Transocean Ltd. (RIG) - Shares of the international provider of offshore drilling services for oil and gas wells are currently up sharply by 7.85% to stand at $53.31 just before 12:30 pm ET. RIG’s shares have roared back to life recently, rallying 28.55% in the past couple of weeks, from a 2-year low of $41.88 on June 9th, up to an intraday high of $53.84 today. Bullish options players populating the stock today are positioning for RIG’s shares to rebound higher by July expiration. Optimistic investors picked up approximately 1,000 calls at the July $55 strike for an average premium of $2.12 apiece. Traders long the July $55 strike calls profit if RIG’s shares rally another 7.15% from the current price of $53.31 to trade above the average breakeven point to the upside at $57.12 by expiration day next month. Buying behavior spread to the higher July $60 strike where at least 1,200 call options were purchased at an average premium of $0.73 per contract. Investors holding these contracts make money if shares of the underlying stock surge 13.9% to surpass the average breakeven price of $60.73 by July expiration. The overall reading of options implied volatility on Transocean plunged 17.1% to 61.61% by 12:35 pm ET. The current 61.61% reading of implied volatility on the stock represents a 39.95% decline in volatility on RIG since volatility sky-rocketed up to 102.59% on June 9, 2010, the same day the firm’s shares plunged to a 2-year low of $41.88.

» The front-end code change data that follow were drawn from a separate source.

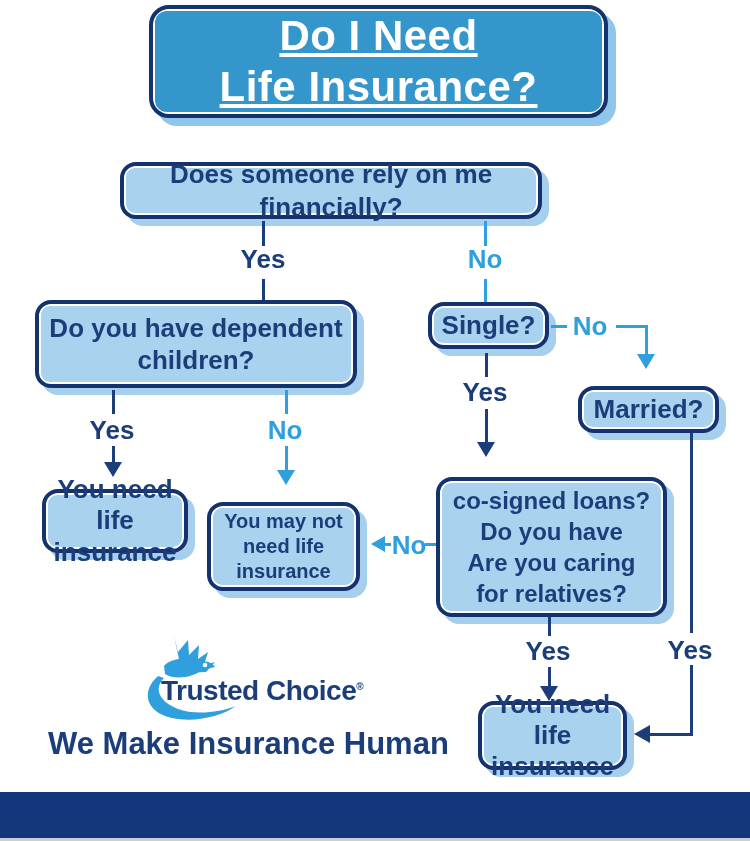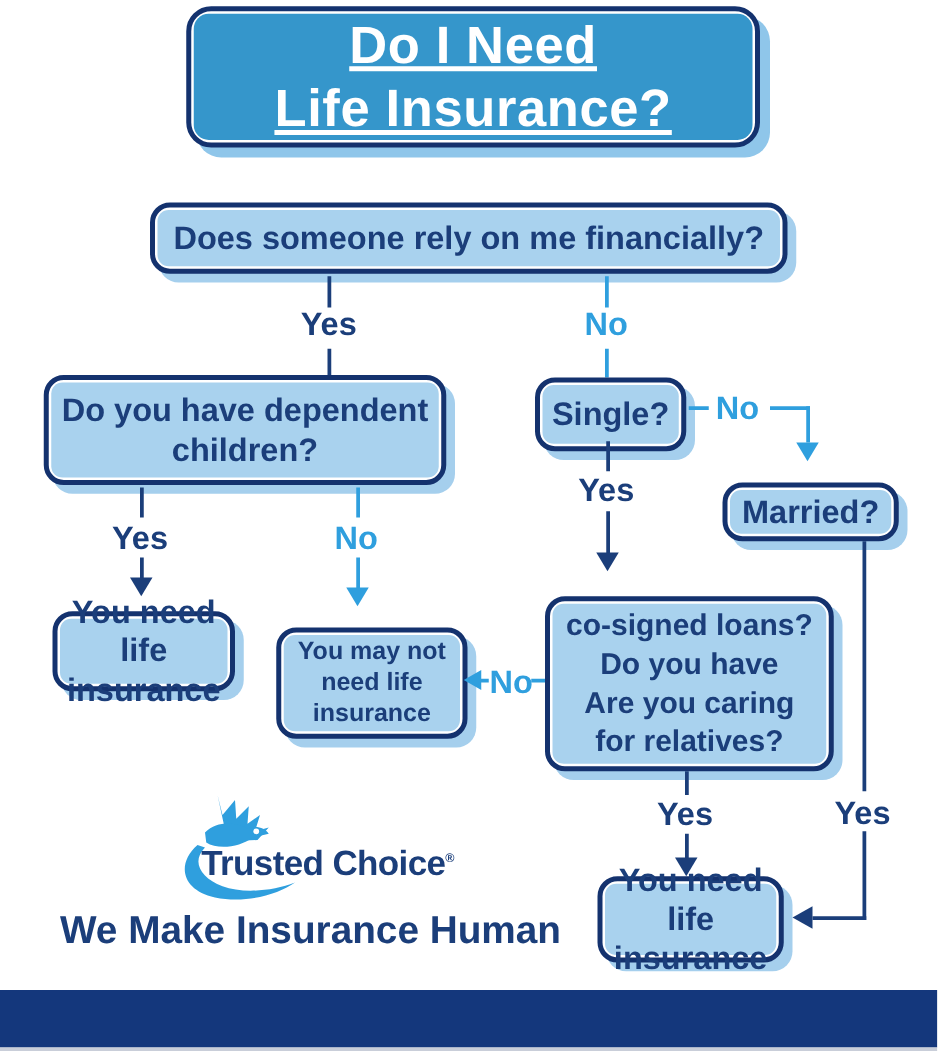"Does someone rely on me" div.box { width: 510px -> 422px }
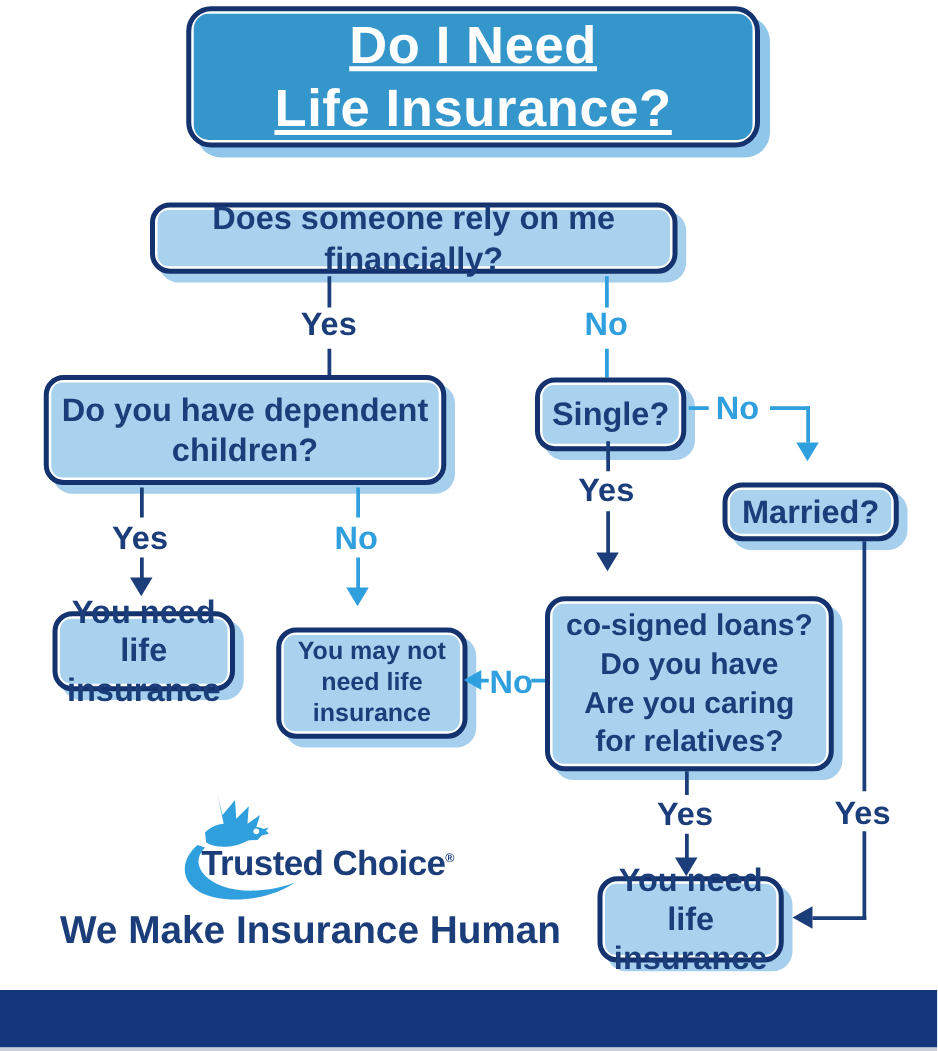"Single?" div.box { height: 59px -> 47px }
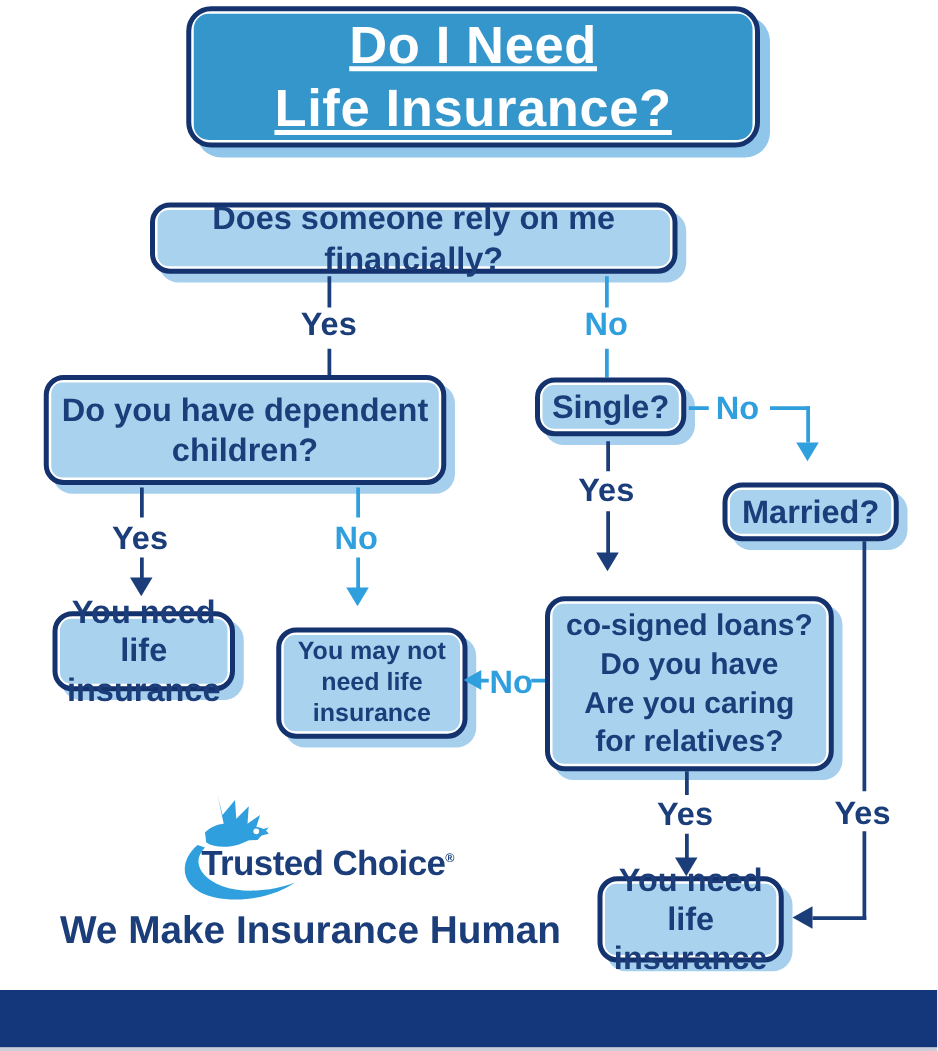"You may not" div.box { left: 221px -> 207px }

Continental Airlines, Inc. (CAL) – A large-volume put spread involving a total of 40,000 July contract put options was likely initiated by an investor bracing for a potential pullback in the price of the underlying in the next several weeks to July expiration. Shares of Continental Airlines are down 1.01% to $24.52 just after 12:45 pm (ET). It looks like the options strategist purchased 20,000 puts at the July $20 strike for an average premium of $0.28 apiece, and sold the same number of puts at the lower July $17 strike for a premium of $0.13 each. The net cost of the debit spread amounts to $0.15 per contract. The spread yields maximum potential profits of $2.85 per contract if CAL’s shares plunge 30.7% from the current price of $24.52 to settle at or below $17.00 by expiration day. Profits start to accumulate if shares of the U.S. carrier fall 19% to trade beneath the average breakeven price of $19.85. We note the July $17 strike puts traded at the asking price of $0.13 per contract, but the July $20 strike puts were marked to the middle of the market at $0.28 each. If the investor is actually initiating a credit spread, rather than a bearish debit spread, he pockets a net credit of $0.15 per contract and keeps the full amount received as long as shares exceed $20.00 through July expiration day. In the credit spread scenario, the investor could lose up to a maximum of $2.85 per contract if CAL’s shares nosedive down to trade below $17.00 by expiration in July.
iShares MSCI Brazil Index ETF (EWZ) – Shares of the EWZ, an exchange-traded fund designed to provide investment results that correspond to the price and yield performance of publicly traded securities in the aggregate in the Brazilian market as measured by the MSCI Brazil Index, are up 1.05% to $67.52 as of 11:55 am (ET. The fund popped up on our ‘most active by options volume’ market scanner after one options strategist booked profits on a previously established put position. It looks like the investor may have originally purchased 20,000 puts at the June $73 strike for approximately $2.99 per contract on April 9, 2010, when shares of the ETF were trading at a volume-weighted average price of $75.29. Today the trader sold the now deep in-the-money puts for a premium of $5.95 per contract to pocket approximately $2.96 per contract in net profits. The put player, who is probably utilizing the puts to hedge a long position in the underlying shares, next purchased 40,000 put options at the lower July $66 strike for a premium of $2.56 per contract. The new position yields downside protection should shares of the EWZ decline 6% from the current price of $67.52 to breach the effective breakeven point to the downside at $63.44 by July expiration.